Can you tell us about the black drawings?

In some ways my drawings are like traditional landscape paintings. Yet they appear to depart from representation. The drawings are pictorial and invested in both naturalism and realism, though they rely on a serial strategy that appears in 1960s Pop and Minimalism. They are pictures of the everyday human experience of the limitations of vision. In the moonless pictures of the dark there is little remove between the referent and its representation.

I first launched this body of work on an isolated farm in upstate New York. I was able to live and draw on the farm a few days a week over several years. Sustained immersion in the natural landscape, coupled with an effort toward the careful observation of each passing moment, was instrumental in the inception of this project. Under these conditions which presented endless diversity in the sensual world, I encountered nights so black that not only the horizon, but all difference, was entirely lost. The Black Forest is not a figurative name; on a dark night when the trees hold their leaves there is no light to see by.

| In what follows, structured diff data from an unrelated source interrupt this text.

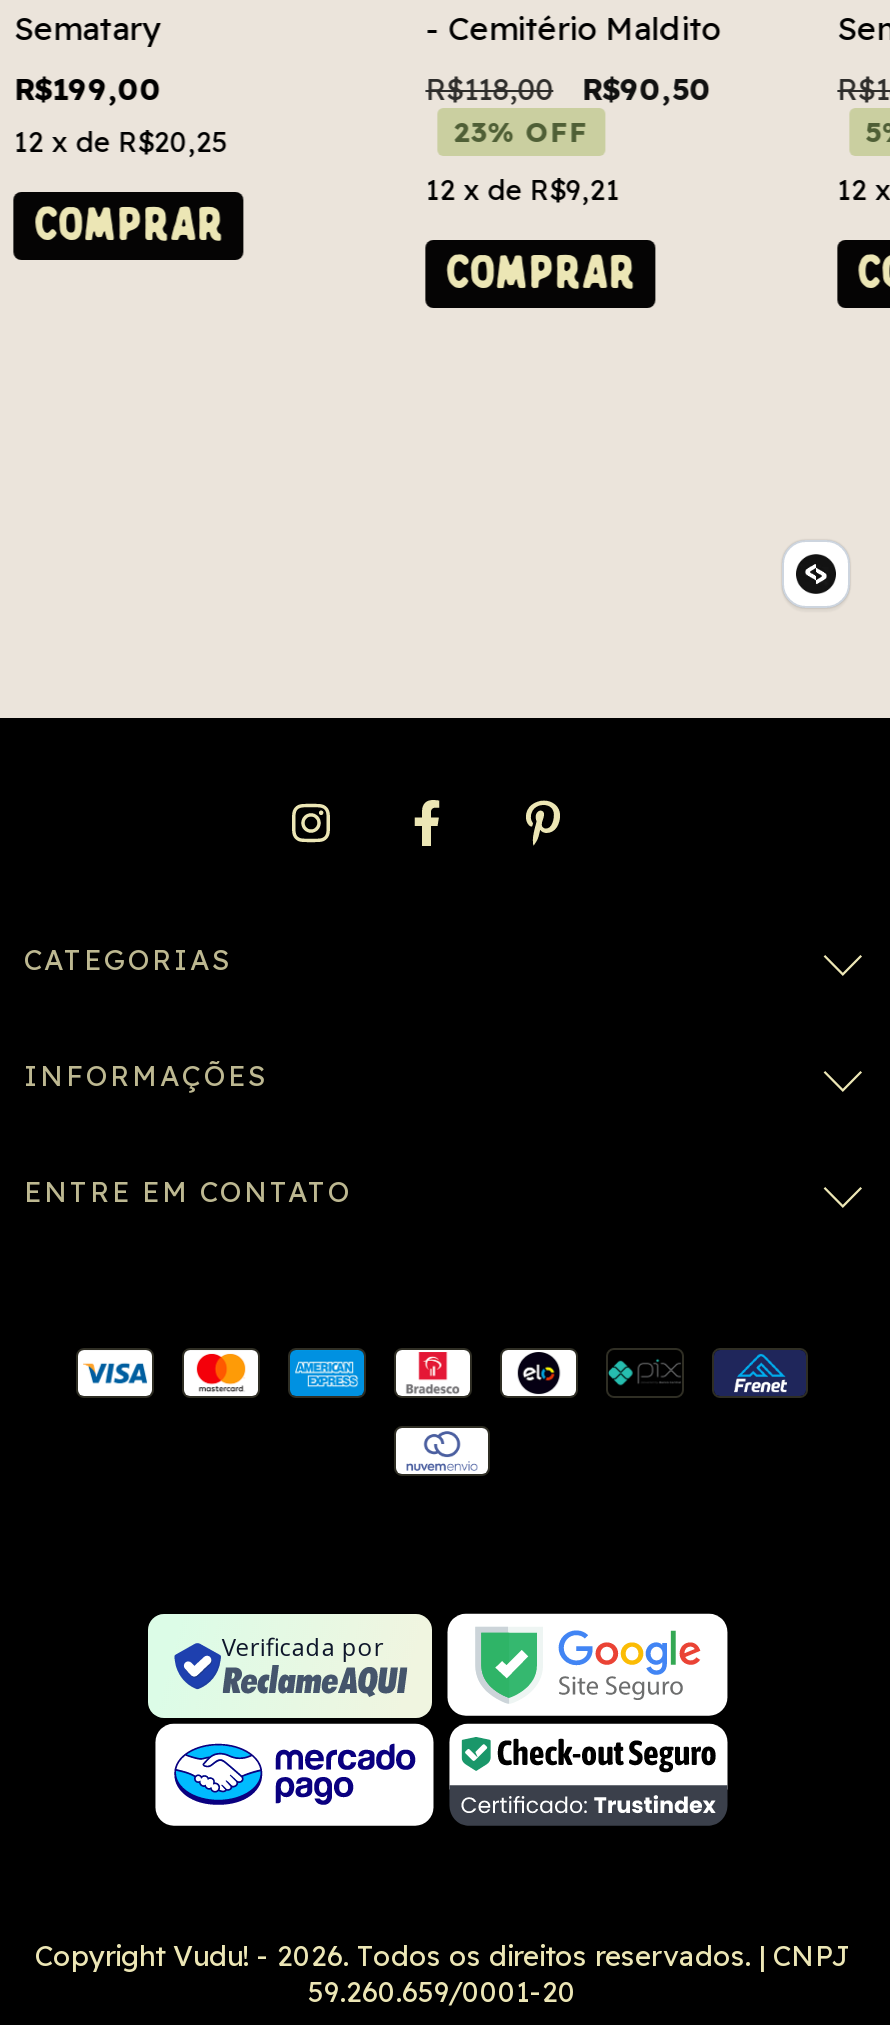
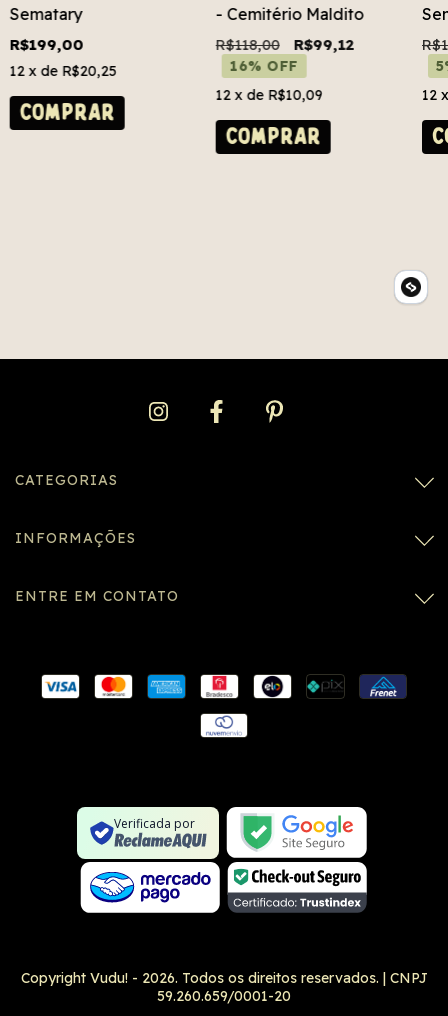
- R$90,50
- 23% OFF
+ R$99,12
+ 16% OFF

- 12 x de R$9,21
+ 12 x de R$10,09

This experience at the very edge of human aptitude is shared by all; we have limits in common and share a certain poverty of being. I've been thinking of other subjects with similar qualities to use in my practice. People are incredibly inept at perceiving time and I have been preoccupied with the idea of saturating a space with time, the way the paper of my drawings is saturated with graphite. My fascination with the ocean has lasted for years, maybe because the idea of the horizon is a contradiction in that it represents the infinite but is actually only a narrow boundary of the visible before the earth bends away from our eyes. That's an extrinsic spatial limit, but is inescapable anyway. I was excited by your opening comment about tides because it pulls together time, the ocean, and the moon, all really elemental phenomena that I'm entranced with.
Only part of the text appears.